December 08, 2005

# 5


Today I had a run-in with a fellow human being. It bugged me no end for two reasons: I didn't know her prior to the run-in; my car, whose addiction to fuel has exceeded even the world's foremost experts in predicting this type of thing, caused her second verbal stoush between her owner and a third party in as many weeks. More of the first incident later as it's not important enough to receive top billing.


I bunny-hopped to a petrol rejuvenation station I call a servo in my drug-addled lil girl. Her red exterior was looking more like the pink part of a baboon's ass, if I'm thinking of the correct member of the sub-species; if not, instruct your imagination to do its best… now!

Gives I a dollar to the lady in smart-casual attire and says I, "Fill her up," expecting prompt service for my poor baby's worsening condition for the best shit on the block.

"Fill her up?" says the woman, her smile not beaming as broadly as when I had arrived; less than a full lap of a watch's thinnest hand ago.

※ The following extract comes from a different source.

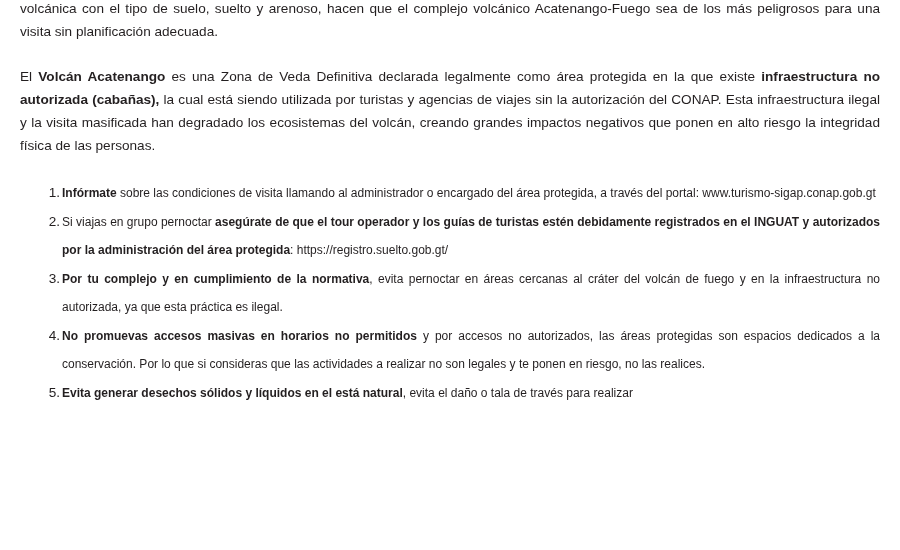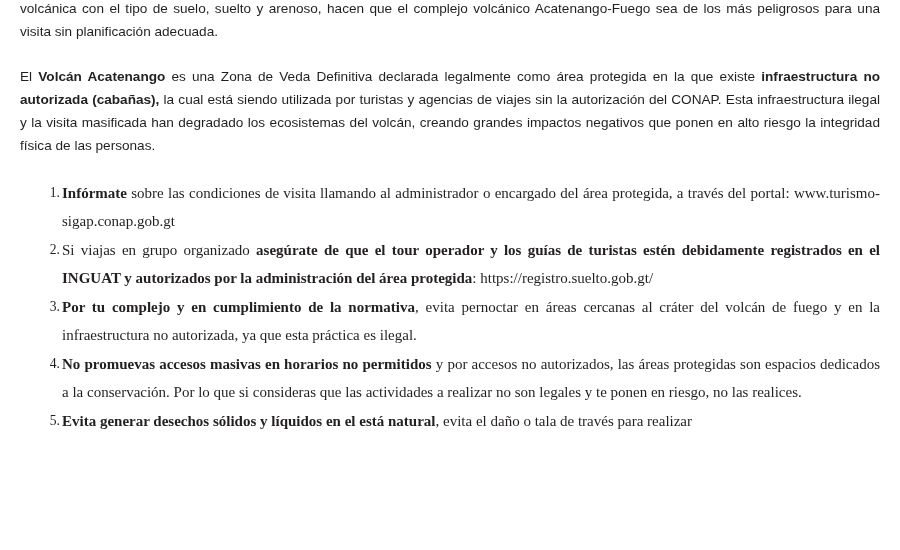"Infórmate sobre las condiciones de" ol.reco > li { font-family: Liberation Serif, serif -> none; font-size: 15px -> 12px }
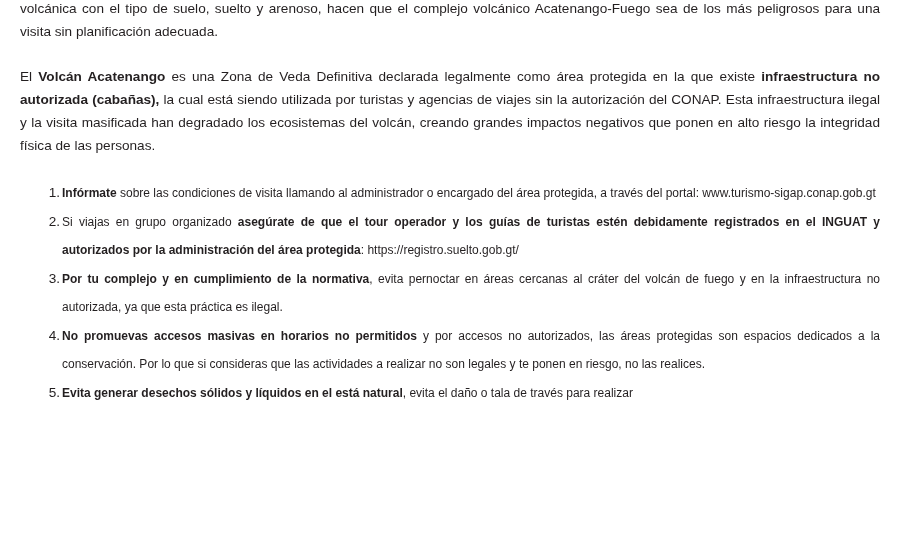"Si viajas en grupo organizado" span { text: organizado -> pernoctar }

Taking it as localised dialect of a sarcastic remark somehow lost over the course of time and perhaps in translation, I turned up the tunes and began my patented brand of music appreciation through flawless rhythmical nodding and lip curling.

I was scoring big aesthetic points when I noticed the woman tapping on the driver's window; tapping on my driver's window.

"Hey, don't do that," says I after angrily pressing the button down to deploy the window into necessary position with which to deliver appropriate dosage of fuck off spray.

"Sir," says she. "I can't fill your car up for a dollar."

Her words threw me into a tailspin: What was she talking about? Why couldn't she fill the tank up when the car was so close to the bowsers that the car could sniff the fumes into her own tank?

I could feel my baby slipping away. Was the nothing I could do?

'Perhaps this woman's really not a servo attendant,' thought I. 'Perhaps this woman's no woman at all but a show host; a prankster show host where the camera was trained solely on her and me as we danced the devilish dance of the who-does-what-to-whom-now with a momentary break as we play who-poked-who-with-what-now?

My nostrils flared as I was in the middle of angrily pulling the window button up when the woman says: "In fact, you can't even get a litre of fuel for a dollar."

It was enough to scuttle the pigeons from my dashboard and loosen the nudie pics from the roof. If that wasn't enough, it was enough to break my carefully concealed gentlemanly demeanour and send waves of adrenalin throughout my entire body.

"What!" I demanded as my fists curled tighter and the muscles in my arms, chest, thighs and pants grew.

"You can't even get a litre of fuel for a dollar," she repeated incorrigibly, emphasising the a litre part as though I were a marionette.

Thinking I was about to lose my precious baby, whose lifespan of four years had included one-and-a-half with me to that point, due to the hair-brained tortoise-like actions of a stranger with at least one set of commendable glands, I reached around for my wallet; running its own race against time while lodged between the external part of my crack and the driver's seat; my driver's seat.

Placing my wallet to where gravity would play its part, holding it open and meaningfully shaking it so every food stamp and every library card fell to my lap, demanded I: "If you can find another dollar somewhere amongst this lot then you're on your way to a better life than I, sweetheart!"

Looking back at that moment, I liked the way the veins in my neck appeared through peripheral vision in the rear-view mirror as I shouted that line.

The woman wiped her face, walked around the car to the other side and began filling.

When she was done, she handed me a receipt.

"And what am I going to do with that, sweetheart?" questioned I. "Do you think my accountant will expect it to rightly balance the annual figures?"

It seemed one question did suffice for in the middle of the second she did turn her back and walk to where someone had undoubtedly raised her from her sleep and pushed her towards my gorgeous machine upon our arrival.

The empty light came on as soon as the ignition did, but neither hell nor high moral ground on the philosophy of drug use as it related to artistic endeavour stopped our journey to the bottle shop.




3 comments:

Ultra Toast Mosha God said...

He heh!

Tis better to be alcohol fuelled than not fuelled at all.

Try anti freeze. It's cheap. (for you, not the car)

Captain Berk said...

Mating with the servo-alien may have resulted in addition fuel cells.

Get creative and pro-active if you want to become officer material.

You get first digs on slave girls too!

(it's not slavery if they enjoy it)

Kaufman said...

UTMG: Tried it; worked like a charm.

CB: My wife probably wouldn't agree with your method, though I see sense in it from an intergalactic perspective.